My name is Ren, and I am a feminist.

I’m a lot of other things, too. A social media connoisseur.  A poet. A student. A mathematician. A queer. A bowler. I have a ton of interests, and I love interacting with the things that I read about. And as a rising senior in college, this is the year of Figuring Out What I Want To Do With My Life. Honestly? I have no idea. I have a thousand interests that could go into a thousand different directions and I don’t know which of them I want more than which other ones, and what will be practical, etc. etc.

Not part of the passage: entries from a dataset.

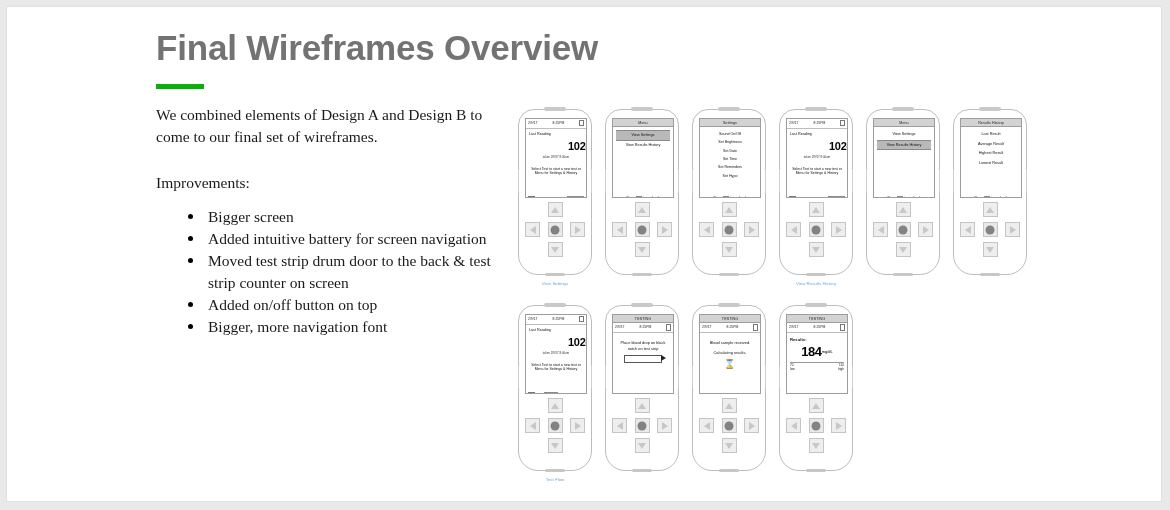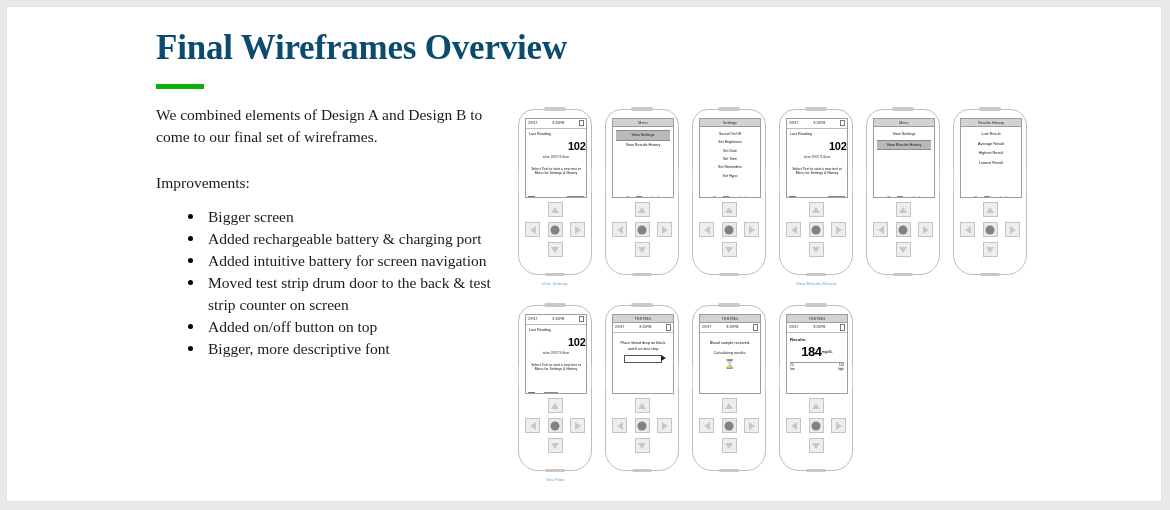--- a/index.html
+++ b/index.html
@@ -13,22 +13,22 @@
     position:absolute;left:6px;top:6px;
     width:1156px;height:496px;
     background:#ffffff;
     border:1px solid #e2e2e2;
     box-sizing:border-box;
   }
 
   
   .left-col{position:absolute;left:149px;top:22px;width:345px;}
   .page-title{
-    font-family:Liberation Serif, serif;
-    font-size:35px;font-weight:bold;color:#0c4a6e;
+    font-family:Liberation Sans, sans-serif;
+    font-size:35px;font-weight:bold;color:#737373;
     letter-spacing:-0.2px;line-height:1.1;margin:0;white-space:nowrap;
   }
   .accent-bar{
     width:48px;height:5px;background:#0ab009;margin-top:16px;
   }
   .intro{
     font-size:15.5px;line-height:1.42;color:#1a1a1a;
     font-family:"Liberation Serif", serif;
   }
   .improve-label{margin-top:26px;font-size:15.5px;color:#1a1a1a;}
@@ -196,25 +196,24 @@
 
 <div class="slide">
 
   <div class="left-col">
     <h1 class="page-title">Final Wireframes Overview</h1>
     <div class="accent-bar"></div>
     <p class="intro">We combined elements of Design A and Design B to come to our final set of wireframes.</p>
     <div class="improve-label">Improvements:</div>
     <ul class="improve">
       <li><span class="bl"></span><span>Bigger screen</span></li>
-      <li><span class="bl"></span><span>Added rechargeable battery &amp; charging port</span></li>
       <li><span class="bl"></span><span>Added intuitive battery for screen navigation</span></li>
       <li><span class="bl"></span><span>Moved test strip drum door to the back &amp; test strip counter on screen</span></li>
       <li><span class="bl"></span><span>Added on/off button on top</span></li>
-      <li><span class="bl"></span><span>Bigger, more descriptive font</span></li>
+      <li><span class="bl"></span><span>Bigger, more navigation font</span></li>
     </ul>
   </div>
 
   <div class="wf-area">
     <div class="wf-row r1" id="row1">
         <div class="device-wrap">
           <div class="device">
             <div class="pwr-btn"></div>
             <div class="screen">
               <div class="statusbar">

So I went to Feminist Boot Camp.  Organized by Soapbox, Inc. (read more about it here), I went with about 15 other young feminists to different people and organizations in New York City to learn about how to enact feminism in practice. It was enlightening, to say the least. Everyone we spoke to was doing something awesome with their lives, though they all had insanely different ways of getting there. That was valuable information: whatever I end up doing in life, I’m certainly not going to get there on purpose.

And now that FBC is over, I want to do something. I want to write about the things that I see in the world, and I want to engage with people outside of my college bubble. It’s time to exist in the world more fully, I think. So that’s what I’m trying to do with this blog. I welcome feedback, comments, and questions, for always. Let the employment games begin, or something like that. Also yay feminism.